Pour mener à bien ce travail, les chercheurs français ont suivi, entre mai 2009 et novembre 2016, près de 70 000 volontaires inscrits sur le site NutriNet afin de participer à des études portant sur les habitudes alimentaires. Les chercheurs ont présenté 16 produits à ces bénévoles, qui devaient dire s'ils consommaient "jamais", "occasionnellement" ou "la plupart du temps" des versions qui étaient labellisées bio, détaille Le Figaro.
Ils ont ainsi été divisés en quatre groupes, des plus gros consommateurs de bio (pour qui les produits issus de l'agriculture biologique représente plus de 50% de l'alimentation) à ceux qui n'en consomment presque jamais. Entre 2009 et 2016, 1 340 cancers sont apparus chez les participants. Or, les résultats de la recherche ont montré que les plus gros consommateurs de produits bio ont été 25% moins touchés que ceux qui en consommaient le moins.
Quelles sont les limites de cette étude ?
Les auteurs de l'étude reconnaissent eux-mêmes la présence de biais parmi leur échantillon. Interrogée par Le Figaro, la coauteure de cette enquête explique ainsi que "les participants à NutriNet sont des gens volontaires, très intéressés par la nutrition et la santé". Mais selon elle, le fait que les sujets étudiés soient plus attentifs que la moyenne à leur nutrition aurait plutôt tendance à "sous-estimer les associations observées, car les sujets sont déjà moins à risque" que la population générale.
Difficile également de savoir si le groupe de volontaires féru de nourriture bio a moins développé de cancer que les autres uniquement de ce fait. Le HuffPost rappelle ainsi que de précédentes études ont démontré que les personnes qui mangent bio sont aussi "moins souvent fumeurs, moins en surpoids ou obèses, [ont] un meilleur équilibre alimentaire". Autant d'éléments qui influent sur le risque de contracter un cancer.
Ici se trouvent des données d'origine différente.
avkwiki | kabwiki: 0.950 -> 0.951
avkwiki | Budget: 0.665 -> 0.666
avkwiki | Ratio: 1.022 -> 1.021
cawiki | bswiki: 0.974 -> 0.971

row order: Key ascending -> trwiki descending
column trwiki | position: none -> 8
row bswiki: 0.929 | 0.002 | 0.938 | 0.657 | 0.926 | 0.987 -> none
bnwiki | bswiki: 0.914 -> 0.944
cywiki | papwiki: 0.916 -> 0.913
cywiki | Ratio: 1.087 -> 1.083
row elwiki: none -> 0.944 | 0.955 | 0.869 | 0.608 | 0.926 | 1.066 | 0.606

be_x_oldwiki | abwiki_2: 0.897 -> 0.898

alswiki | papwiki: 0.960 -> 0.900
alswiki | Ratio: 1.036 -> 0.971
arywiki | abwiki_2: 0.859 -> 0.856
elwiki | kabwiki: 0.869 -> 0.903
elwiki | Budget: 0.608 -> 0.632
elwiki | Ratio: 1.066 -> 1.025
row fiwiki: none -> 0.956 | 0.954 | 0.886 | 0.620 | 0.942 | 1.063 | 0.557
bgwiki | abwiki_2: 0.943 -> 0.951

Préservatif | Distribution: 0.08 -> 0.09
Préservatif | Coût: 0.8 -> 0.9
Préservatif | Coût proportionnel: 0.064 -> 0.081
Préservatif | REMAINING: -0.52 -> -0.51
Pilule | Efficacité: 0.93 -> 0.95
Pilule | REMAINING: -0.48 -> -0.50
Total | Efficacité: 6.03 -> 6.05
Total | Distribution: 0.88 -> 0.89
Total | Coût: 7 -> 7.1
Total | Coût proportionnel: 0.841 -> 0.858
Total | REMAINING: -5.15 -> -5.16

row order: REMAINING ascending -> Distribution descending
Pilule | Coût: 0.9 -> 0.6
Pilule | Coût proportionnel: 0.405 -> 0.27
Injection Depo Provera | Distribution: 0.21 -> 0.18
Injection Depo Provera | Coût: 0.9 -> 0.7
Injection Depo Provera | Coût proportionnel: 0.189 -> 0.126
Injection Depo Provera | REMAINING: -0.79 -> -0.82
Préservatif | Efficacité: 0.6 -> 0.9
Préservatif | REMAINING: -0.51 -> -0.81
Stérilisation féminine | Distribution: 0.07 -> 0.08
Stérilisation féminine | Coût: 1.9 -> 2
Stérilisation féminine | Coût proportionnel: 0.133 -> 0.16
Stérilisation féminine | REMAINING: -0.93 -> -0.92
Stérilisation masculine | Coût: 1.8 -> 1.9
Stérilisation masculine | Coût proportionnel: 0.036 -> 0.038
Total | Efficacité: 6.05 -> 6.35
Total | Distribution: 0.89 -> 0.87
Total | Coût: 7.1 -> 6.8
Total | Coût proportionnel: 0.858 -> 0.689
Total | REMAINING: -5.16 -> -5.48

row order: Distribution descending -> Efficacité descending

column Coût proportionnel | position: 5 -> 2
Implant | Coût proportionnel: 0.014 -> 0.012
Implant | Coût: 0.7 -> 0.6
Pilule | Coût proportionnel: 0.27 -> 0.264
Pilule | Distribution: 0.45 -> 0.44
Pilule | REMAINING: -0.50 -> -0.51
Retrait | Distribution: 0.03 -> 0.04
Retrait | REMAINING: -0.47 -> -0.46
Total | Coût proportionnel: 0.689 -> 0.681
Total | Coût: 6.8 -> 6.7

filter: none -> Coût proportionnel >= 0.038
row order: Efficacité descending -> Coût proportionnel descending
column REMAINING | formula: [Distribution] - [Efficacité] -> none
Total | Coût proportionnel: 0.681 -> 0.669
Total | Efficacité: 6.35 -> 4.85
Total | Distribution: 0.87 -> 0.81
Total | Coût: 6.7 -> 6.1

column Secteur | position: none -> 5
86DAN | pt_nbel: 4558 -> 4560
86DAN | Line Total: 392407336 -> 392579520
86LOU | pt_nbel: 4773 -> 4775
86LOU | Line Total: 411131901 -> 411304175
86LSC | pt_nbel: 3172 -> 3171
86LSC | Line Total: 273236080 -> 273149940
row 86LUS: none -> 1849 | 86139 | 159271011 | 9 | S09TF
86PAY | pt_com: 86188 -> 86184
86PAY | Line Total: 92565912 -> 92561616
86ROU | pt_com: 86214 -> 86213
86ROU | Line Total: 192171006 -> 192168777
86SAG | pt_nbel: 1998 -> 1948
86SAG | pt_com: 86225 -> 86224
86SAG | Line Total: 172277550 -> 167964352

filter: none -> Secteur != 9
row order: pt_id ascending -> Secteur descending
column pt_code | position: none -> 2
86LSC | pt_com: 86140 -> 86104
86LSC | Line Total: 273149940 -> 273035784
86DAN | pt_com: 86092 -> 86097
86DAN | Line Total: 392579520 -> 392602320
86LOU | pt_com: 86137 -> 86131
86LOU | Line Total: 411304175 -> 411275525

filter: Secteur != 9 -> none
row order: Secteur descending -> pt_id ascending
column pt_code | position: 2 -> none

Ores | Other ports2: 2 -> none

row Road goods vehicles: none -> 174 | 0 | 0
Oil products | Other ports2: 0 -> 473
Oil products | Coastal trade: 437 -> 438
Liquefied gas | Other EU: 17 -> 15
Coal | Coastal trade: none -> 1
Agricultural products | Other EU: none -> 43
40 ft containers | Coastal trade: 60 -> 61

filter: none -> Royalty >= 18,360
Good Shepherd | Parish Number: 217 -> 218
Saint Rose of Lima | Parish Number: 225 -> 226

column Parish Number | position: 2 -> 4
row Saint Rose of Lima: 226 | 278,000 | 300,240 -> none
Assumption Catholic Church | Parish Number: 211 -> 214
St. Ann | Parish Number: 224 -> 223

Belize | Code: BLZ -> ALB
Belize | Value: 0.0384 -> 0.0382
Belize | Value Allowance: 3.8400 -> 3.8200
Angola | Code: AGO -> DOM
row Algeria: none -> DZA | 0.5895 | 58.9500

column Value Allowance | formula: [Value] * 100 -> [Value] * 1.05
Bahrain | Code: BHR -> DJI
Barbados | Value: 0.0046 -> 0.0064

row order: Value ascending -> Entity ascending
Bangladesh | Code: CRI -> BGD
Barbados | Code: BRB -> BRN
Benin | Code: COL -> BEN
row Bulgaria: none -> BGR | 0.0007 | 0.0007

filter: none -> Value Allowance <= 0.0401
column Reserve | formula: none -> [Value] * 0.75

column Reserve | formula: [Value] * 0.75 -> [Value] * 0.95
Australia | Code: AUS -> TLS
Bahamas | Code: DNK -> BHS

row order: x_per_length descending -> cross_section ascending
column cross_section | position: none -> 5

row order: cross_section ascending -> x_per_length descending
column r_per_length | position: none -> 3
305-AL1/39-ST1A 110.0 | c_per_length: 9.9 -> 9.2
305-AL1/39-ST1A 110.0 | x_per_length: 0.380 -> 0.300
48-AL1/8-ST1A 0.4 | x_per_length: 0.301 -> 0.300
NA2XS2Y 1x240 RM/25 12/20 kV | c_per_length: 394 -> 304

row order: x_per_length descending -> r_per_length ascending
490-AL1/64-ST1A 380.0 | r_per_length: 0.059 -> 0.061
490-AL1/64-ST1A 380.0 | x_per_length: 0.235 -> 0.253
Les auteurs de l'étude ont donc "corrigé leur analyse" en se basant sur un certain nombre de caractéristiques des participants à l'étude, comme l'indice de masse corporelle, le niveau d'activité physique, la catégorie socioprofessionnelle, la qualité du régime alimentaire, etc., relève Le Monde.
Un éditorial signé par des chercheurs de Harvard (en anglais) et qui accompagne l'article salue l'enquête de leurs homologues français, mais souligne également cette difficulté à trouver un lien unique de cause à effet entre une consommation élevée d'aliments issus de l'agriculture biologique et une exposition moindre au cancer. Ces chercheurs américains remarquent également que le prix plus élevé des aliments bio est souvent un frein à leur consommation. Et redoutent qu'en raison des conclusions de l'étude française, certains ménages modestes se détournent des fruits et légumes conventionnels, qui contribuent pourtant à une alimentation saine.